Web interface edit records:

****************************************

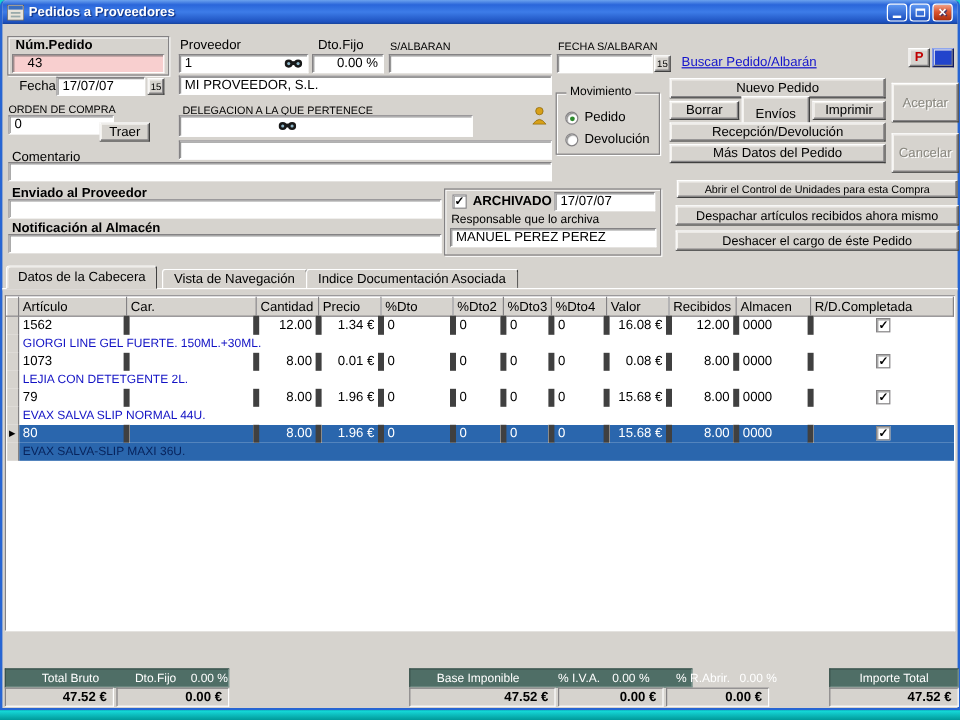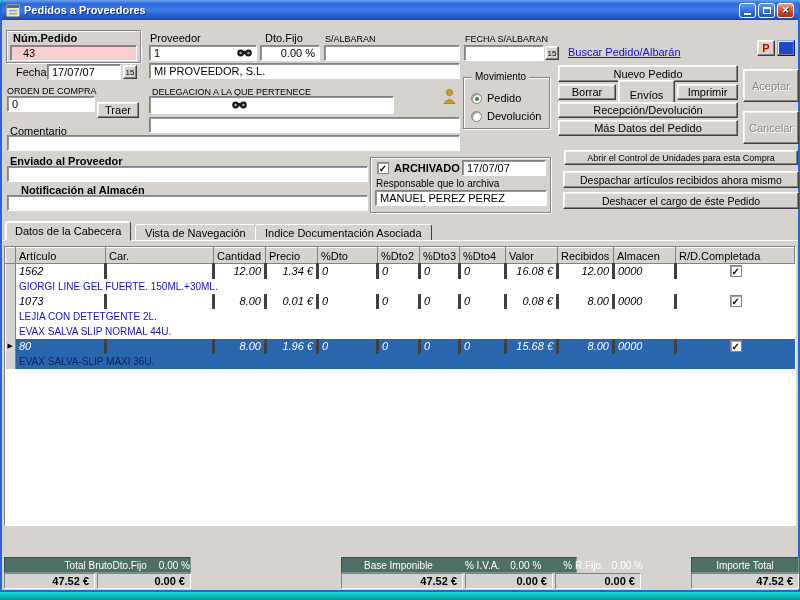--- a/index.html
+++ b/index.html
@@ -58,21 +58,21 @@
          display:flex; align-items:center; padding:0 9px; cursor:pointer; z-index:1; }
   .tab.active { top:221px; height:20px; z-index:3; box-shadow:inset 1px 1px 0 #f6f4f0; }
   .tabline { position:absolute; left:0; top:240px; width:796px; height:2px; background:#d6d3ce; border-top:1px solid #fff; z-index:2; }
 
   .grid { position:absolute; left:2px; top:246px; width:792px; height:280px; background:#fff;
           border:1px solid; border-color:#848284 #fff #fff #848284; overflow:hidden; }
   .grid table { border-collapse:collapse; table-layout:fixed; width:790px; font-size:11px; }
   .grid th { height:16px; background:#d6d3ce; border:1px solid; border-color:#fff #848284 #848284 #fff;
              font-weight:normal; text-align:left; padding:0 3px; overflow:hidden; white-space:nowrap; }
   .grid td { height:15px; padding:0 3px; overflow:hidden; white-space:nowrap; color:#000; }
-  .grid td.dcell { border-right:3px solid #404040;font-style:italic; }
+  .grid td.dcell { border-right:5px solid #404040; }
   .grid .selcell { background:#d6d3ce; border-right:1px solid #848284; padding:0; text-align:center; font-size:7px; color:#000; }
   .grid .rt { text-align:right; }
   .grid .ctr { text-align:center; }
   .grid .desc { color:#1212c4; font-size:10px; }
   .grid tr.sel td { background:#2a66ad; color:#fff; }
   .grid tr.sel td.selcell { background:#d6d3ce; color:#000; }
   .grid tr.sel td.desc { color:#07235c; }
 
   .tlabel { position:absolute; height:16px; background:#4f6e66; border:1px solid; border-color:#3a524c #7a948e #7a948e #3a524c;
             color:#fff; font-size:10px; display:flex; align-items:center; white-space:nowrap; }
@@ -145,21 +145,21 @@
     <div class="btn" style="left:775px;top:40px;width:18px;height:16px;background:#2244cc;border-color:#8fa6ee #101a60 #101a60 #8fa6ee;"></div>
 
     <span class="lbl" style="left:14px;top:66px;">Fecha</span>
     <div class="field" style="left:45px;top:64px;width:74px;height:16px;">17/07/07</div>
     <div class="btn tiny" style="left:121px;top:65px;width:14px;height:14px;">15</div>
 
     <div class="field" style="left:147px;top:63px;width:311px;height:16px;">MI PROVEEDOR, S.L.</div>
 
     <span class="lbl lbl9" style="left:5px;top:86px;">ORDEN DE COMPRA</span>
     <div class="field" style="left:5px;top:96px;width:88px;height:16px;">0</div>
-    <div class="btn" style="left:95px;top:102px;width:42px;height:16px;">Traer</div>
+    <div class="btn" style="left:81px;top:102px;width:42px;height:16px;">Traer</div>
 
     <span class="lbl lbl9" style="left:150px;top:87px;">DELEGACION A LA QUE PERTENECE</span>
     <div class="field" style="left:147px;top:96px;width:245px;height:18px;">
       <span style="width:78px;"></span>
       <span class="iconbtn">
         <svg width="15" height="10" viewBox="0 0 15 10">
             <circle cx="3.6" cy="5" r="3.4" fill="#181818"></circle>
             <circle cx="11.4" cy="5" r="3.4" fill="#181818"></circle>
             <rect x="5.5" y="3" width="4" height="3.2" fill="#181818"></rect>
             <circle cx="3.6" cy="5" r="1.3" fill="#8fb7c9"></circle>
@@ -197,21 +197,21 @@
     <div class="btn" style="left:556px;top:102px;width:180px;height:16px;">Recepción/Devolución</div>
     <div class="btn" style="left:556px;top:120px;width:180px;height:16px;">Más Datos del Pedido</div>
     <div class="btn disabled" style="left:741px;top:69px;width:56px;height:33px;">Aceptar</div>
     <div class="btn disabled" style="left:741px;top:111px;width:56px;height:33px;">Cancelar</div>
     <div class="btn" style="left:561px;top:171px;width:236px;height:17px;font-size:10.5px;">Despachar artículos recibidos ahora mismo</div>
     <div class="btn s9" style="left:562px;top:150px;width:234px;height:15px;">Abrir el Control de Unidades para esta Compra</div>
     <div class="btn" style="left:561px;top:192px;width:236px;height:17px;font-size:10.5px;">Deshacer el cargo de éste Pedido</div>
 
     <span class="lbl bold" style="left:8px;top:155px;">Enviado al Proveedor</span>
     <div class="field" style="left:5px;top:166px;width:361px;height:16px;"></div>
-    <span class="lbl bold" style="left:19px;top:184px;">Notificación al Almacén</span>
+    <span class="lbl bold" style="left:8px;top:184px;">Notificación al Almacén</span>
     <div class="field" style="left:5px;top:195px;width:361px;height:16px;"></div>
 
     <div class="group" style="left:368px;top:157px;width:181px;height:56px;"></div>
     <span class="cb" style="position:absolute;left:375px;top:162px;">✓</span>
     <span class="lbl bold" style="left:392px;top:162px;">ARCHIVADO</span>
     <div class="field" style="left:460px;top:160px;width:84px;height:16px;">17/07/07</div>
     <span class="lbl" style="left:374px;top:178px;font-size:10px;">Responsable que lo archiva</span>
     <div class="field" style="left:373px;top:190px;width:172px;height:16px;">MANUEL PEREZ PEREZ</div>
 
     <div class="tab active" style="left:3px;">Datos de la Cabecera</div>
@@ -287,20 +287,35 @@
               <td class="dcell rt">8.00</td>
               <td class="dcell">0000</td>
               <td class="ctr"><span class="cb">✓</span></td>
             </tr>
             <tr>
               <td class="selcell"></td>
               <td colspan="12" class="desc">LEJIA CON DETETGENTE 2L.</td>
             </tr>
             <tr>
               <td class="selcell"></td>
+              <td class="dcell">79</td>
+              <td class="dcell"></td>
+              <td class="dcell rt">8.00</td>
+              <td class="dcell rt">1.96 €</td>
+              <td class="dcell">0</td>
+              <td class="dcell">0</td>
+              <td class="dcell">0</td>
+              <td class="dcell">0</td>
+              <td class="dcell rt">15.68 €</td>
+              <td class="dcell rt">8.00</td>
+              <td class="dcell">0000</td>
+              <td class="ctr"><span class="cb">✓</span></td>
+            </tr>
+            <tr>
+              <td class="selcell"></td>
               <td colspan="12" class="desc">EVAX SALVA SLIP NORMAL 44U.</td>
             </tr>
             <tr class="sel">
               <td class="selcell">▶</td>
               <td class="dcell">80</td>
               <td class="dcell"></td>
               <td class="dcell rt">8.00</td>
               <td class="dcell rt">1.96 €</td>
               <td class="dcell">0</td>
               <td class="dcell">0</td>
@@ -313,32 +328,32 @@
             </tr>
             <tr class="sel">
               <td class="selcell"></td>
               <td colspan="12" class="desc">EVAX SALVA-SLIP MAXI 36U.</td>
             </tr>
           </tbody>
       </table>
     </div>
 
     <div class="tlabel" style="left:2px;top:557px;width:187px;">
-      <span style="width:114px;text-align:right;">Total Bruto</span>
+      <span style="width:114px;text-align:center;">Total Bruto</span>
       <span>Dto.Fijo</span>
       <span style="margin-left:12px;">0.00 %</span>
     </div>
     <div class="tval" style="left:2px;top:573px;width:91px;">47.52 €</div>
     <div class="tval" style="left:95px;top:573px;width:94px;">0.00 €</div>
 
     <div class="tlabel" style="left:339px;top:557px;width:236px;">
       <span style="margin-left:22px;">Base Imponible</span>
       <span style="margin-left:32px;">% I.V.A.</span>
       <span style="margin-left:10px;">0.00 %</span>
-      <span style="margin-left:22px;">% R.Fijo.</span>
+      <span style="margin-left:22px;">% R.Abrir.</span>
       <span style="margin-left:8px;">0.00 %</span>
     </div>
     <div class="tval" style="left:339px;top:573px;width:122px;">47.52 €</div>
     <div class="tval" style="left:463px;top:573px;width:88px;">0.00 €</div>
     <div class="tval" style="left:553px;top:573px;width:86px;">0.00 €</div>
 
     <div class="tlabel" style="left:689px;top:557px;width:108px;">
       <span style="margin:0 auto;">Importe Total</span>
     </div>
     <div class="tval" style="left:689px;top:573px;width:108px;">47.52 €</div>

****************************************

#### Exercise goal
Starting at the first line of the data, set down each line exactly until you have copied the line with "font-weight:normal; text-align:left; padding:0", but leave the pictures out.

#### Finished exercise
--- a/index.html
+++ b/index.html
@@ -58,21 +58,21 @@
          display:flex; align-items:center; padding:0 9px; cursor:pointer; z-index:1; }
   .tab.active { top:221px; height:20px; z-index:3; box-shadow:inset 1px 1px 0 #f6f4f0; }
   .tabline { position:absolute; left:0; top:240px; width:796px; height:2px; background:#d6d3ce; border-top:1px solid #fff; z-index:2; }
 
   .grid { position:absolute; left:2px; top:246px; width:792px; height:280px; background:#fff;
           border:1px solid; border-color:#848284 #fff #fff #848284; overflow:hidden; }
   .grid table { border-collapse:collapse; table-layout:fixed; width:790px; font-size:11px; }
   .grid th { height:16px; background:#d6d3ce; border:1px solid; border-color:#fff #848284 #848284 #fff;
              font-weight:normal; text-align:left; padding:0 3px; overflow:hidden; white-space:nowrap; }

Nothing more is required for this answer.